Version comparison data:
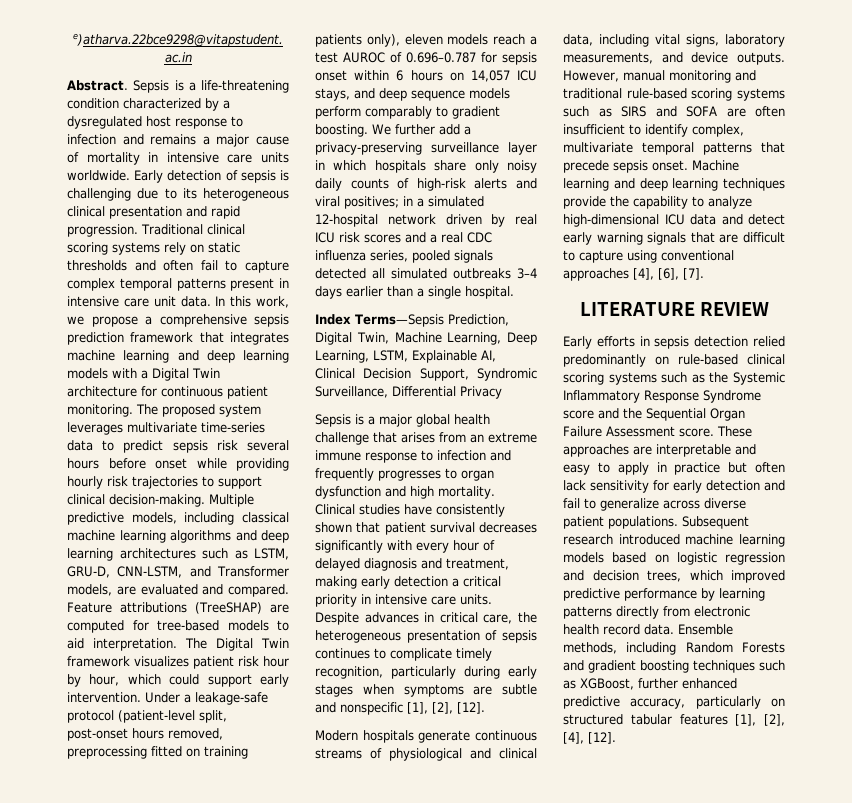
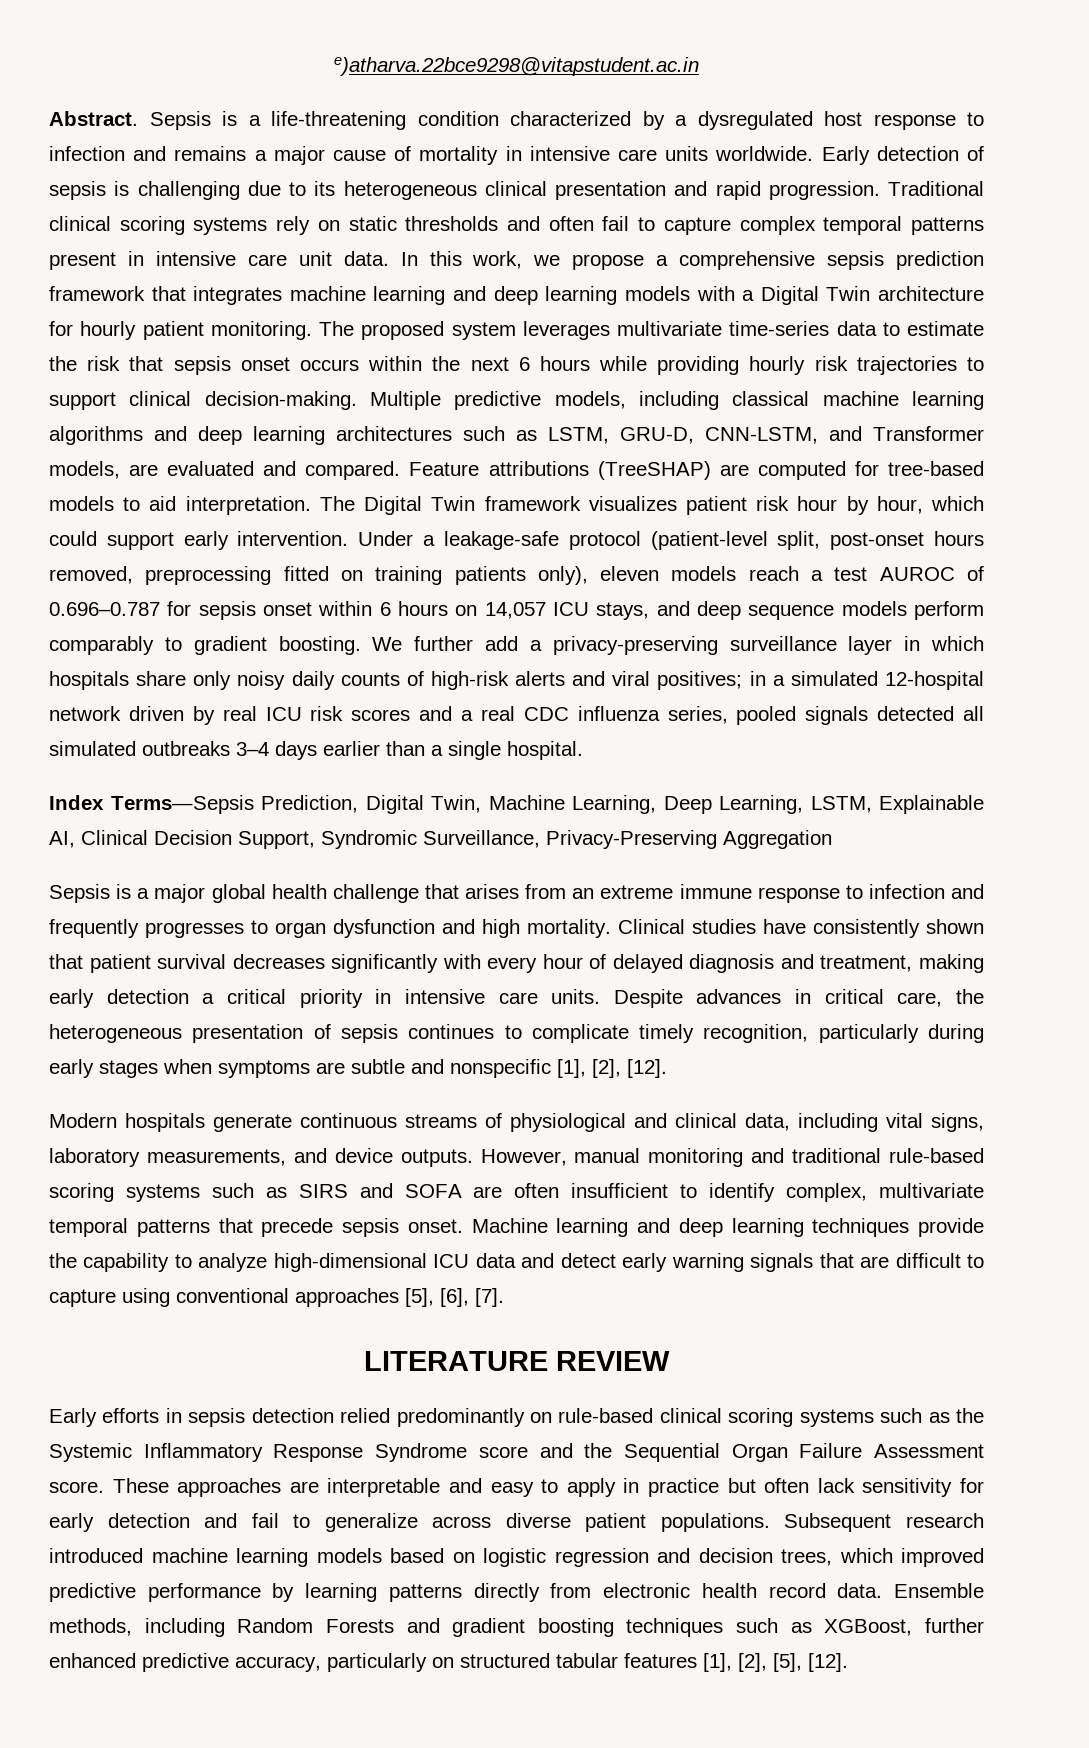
- In this work, we propose a comprehensive sepsis prediction framework that integrates machine learning and deep learning models with a Digital Twin architecture for continuous patient monitoring.
+ In this work, we propose a comprehensive sepsis prediction framework that integrates machine learning and deep learning models with a Digital Twin architecture for hourly patient monitoring.
- The proposed system leverages multivariate time-series data to predict sepsis risk several hours before onset while providing hourly risk trajectories to support clinical decision-making.
+ The proposed system leverages multivariate time-series data to estimate the risk that sepsis onset occurs within the next 6 hours while providing hourly risk trajectories to support clinical decision-making.
- Index Terms—Sepsis Prediction, Digital Twin, Machine Learning, Deep Learning, LSTM, Explainable AI, Clinical Decision Support, Syndromic Surveillance, Differential Privacy
+ Index Terms—Sepsis Prediction, Digital Twin, Machine Learning, Deep Learning, LSTM, Explainable AI, Clinical Decision Support, Syndromic Surveillance, Privacy-Preserving Aggregation
- Machine learning and deep learning techniques provide the capability to analyze high-dimensional ICU data and detect early warning signals that are difficult to capture using conventional approaches [4], [6], [7].
+ Machine learning and deep learning techniques provide the capability to analyze high-dimensional ICU data and detect early warning signals that are difficult to capture using conventional approaches [5], [6], [7].
- Ensemble methods, including Random Forests and gradient boosting techniques such as XGBoost, further enhanced predictive accuracy, particularly on structured tabular features [1], [2], [4], [12].
+ Ensemble methods, including Random Forests and gradient boosting techniques such as XGBoost, further enhanced predictive accuracy, particularly on structured tabular features [1], [2], [5], [12].

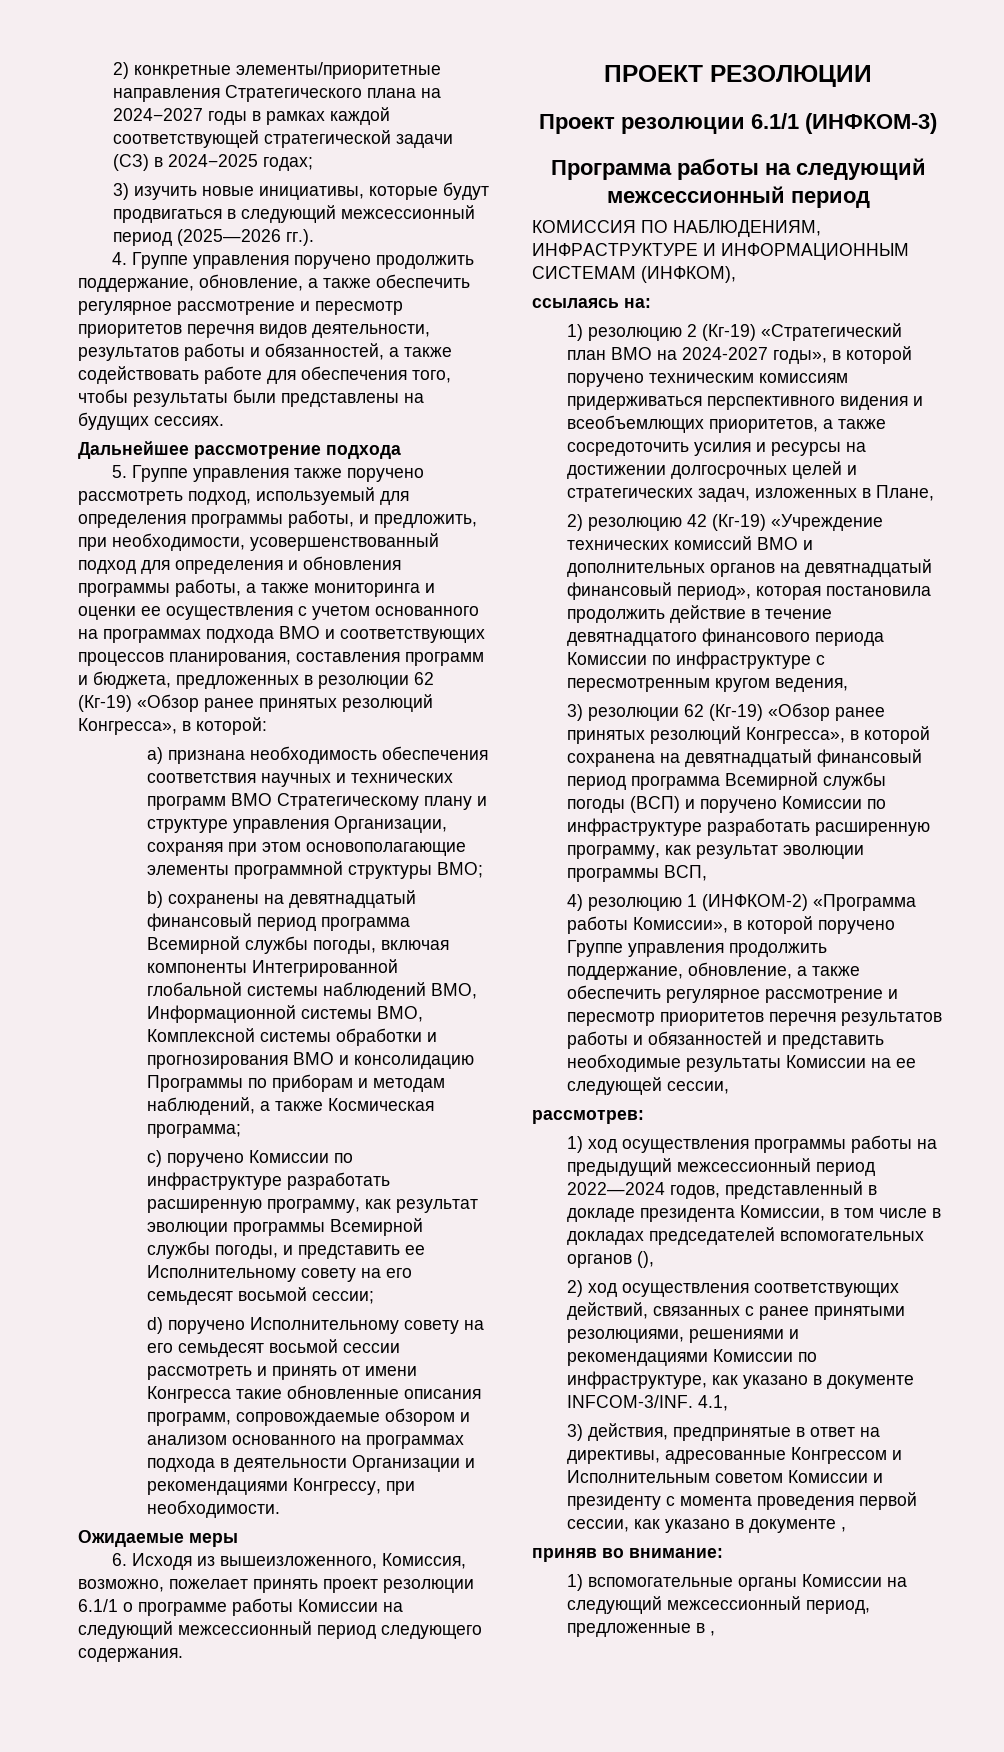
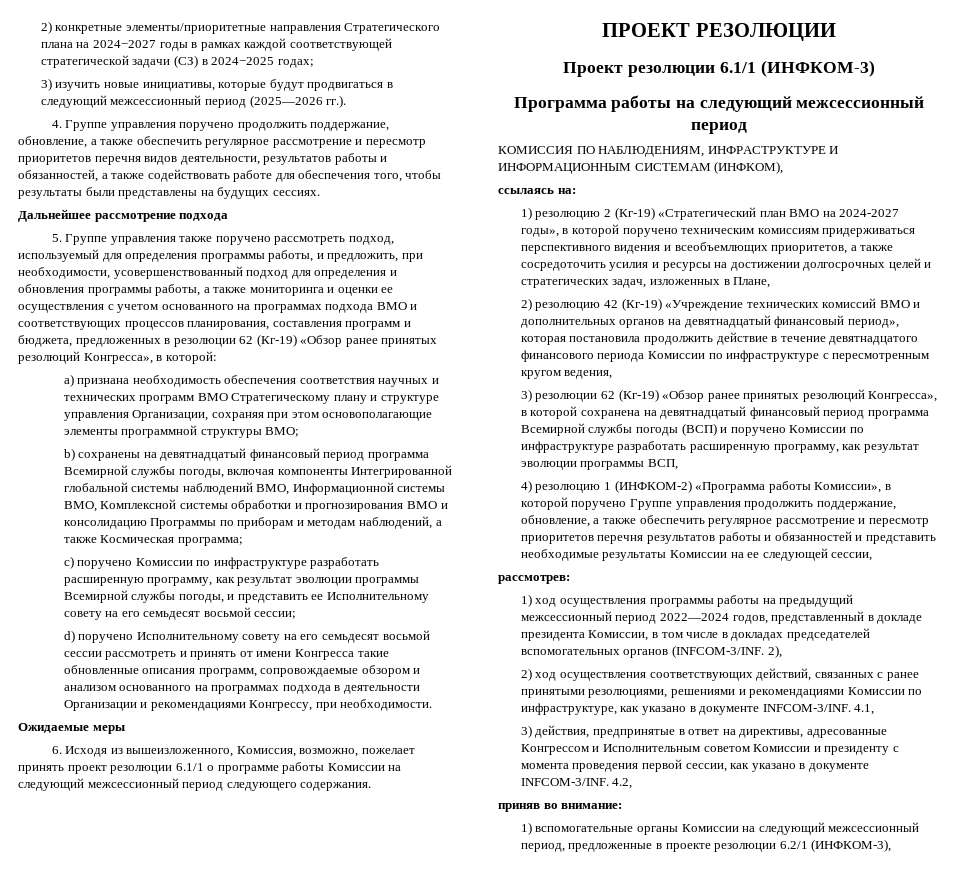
- 1) ход осуществления программы работы на предыдущий межсессионный период 2022—2024 годов, представленный в докладе президента Комиссии, в том числе в докладах председателей вспомогательных органов (),
+ 1) ход осуществления программы работы на предыдущий межсессионный период 2022—2024 годов, представленный в докладе президента Комиссии, в том числе в докладах председателей вспомогательных органов (INFCOM-3/INF. 2),
- 3) действия, предпринятые в ответ на директивы, адресованные Конгрессом и Исполнительным советом Комиссии и президенту с момента проведения первой сессии, как указано в документе ,
+ 3) действия, предпринятые в ответ на директивы, адресованные Конгрессом и Исполнительным советом Комиссии и президенту с момента проведения первой сессии, как указано в документе INFCOM-3/INF. 4.2,
- 1) вспомогательные органы Комиссии на следующий межсессионный период, предложенные в ,
+ 1) вспомогательные органы Комиссии на следующий межсессионный период, предложенные в проекте резолюции 6.2/1 (ИНФКОМ-3),

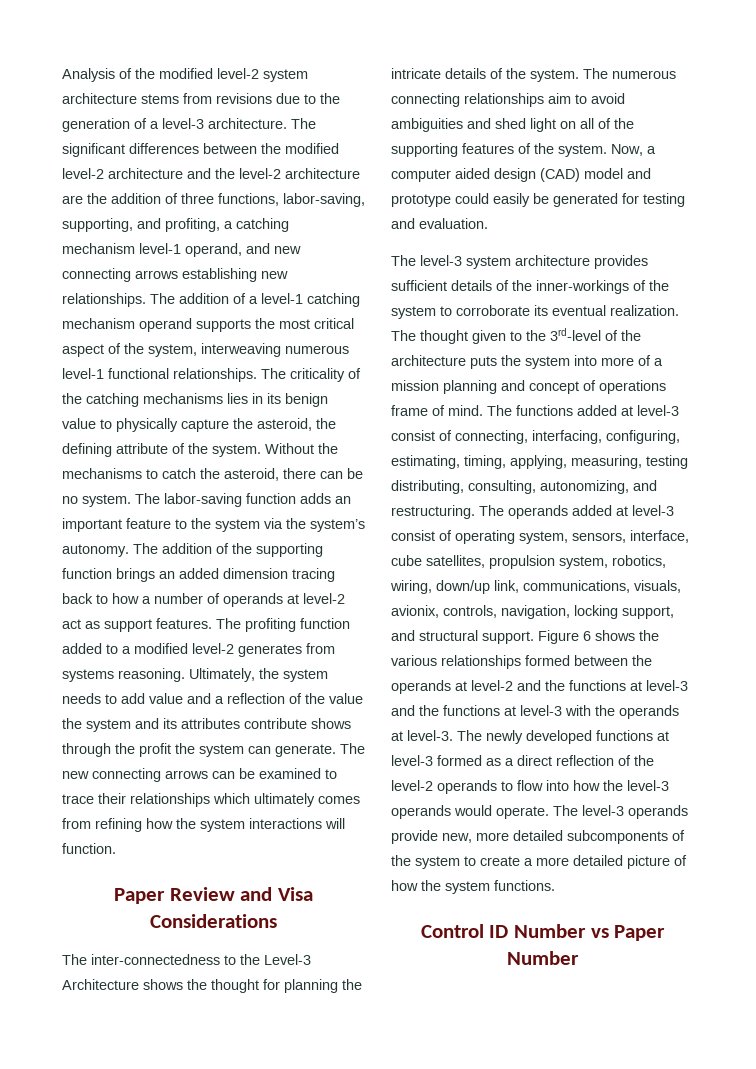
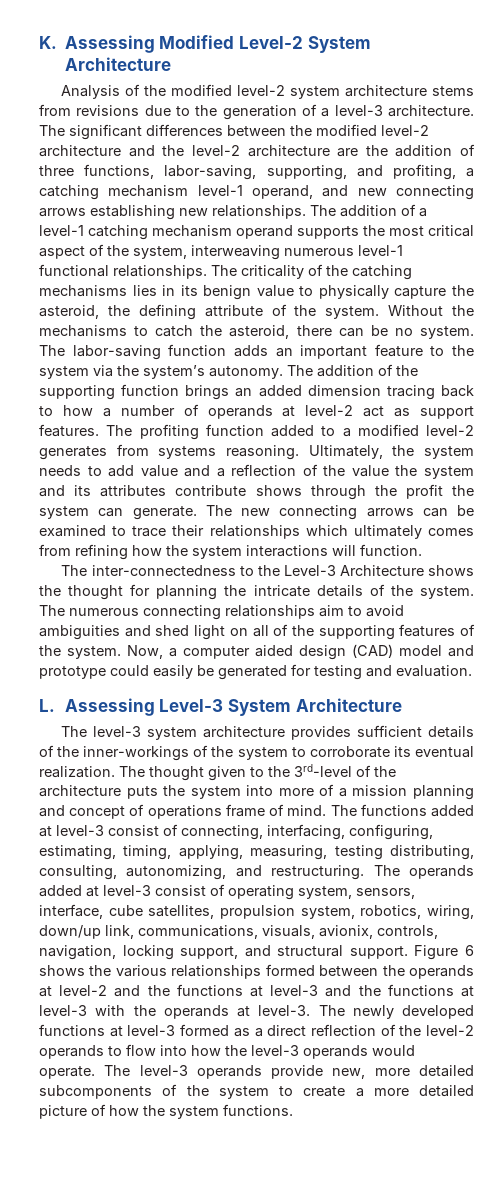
+ K. Assessing Modified Level-2 System Architecture
- Paper Review and Visa Considerations
+ L. Assessing Level-3 System Architecture
- Control ID Number vs Paper Number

• Work order
Repeat only the stretch of lines that opens with the line containing "Level-3 System Architecture" and closes with the final line of the entries, both included, exactly as written.

• Exercise solution
+ L. Assessing Level-3 System Architecture
- Control ID Number vs Paper Number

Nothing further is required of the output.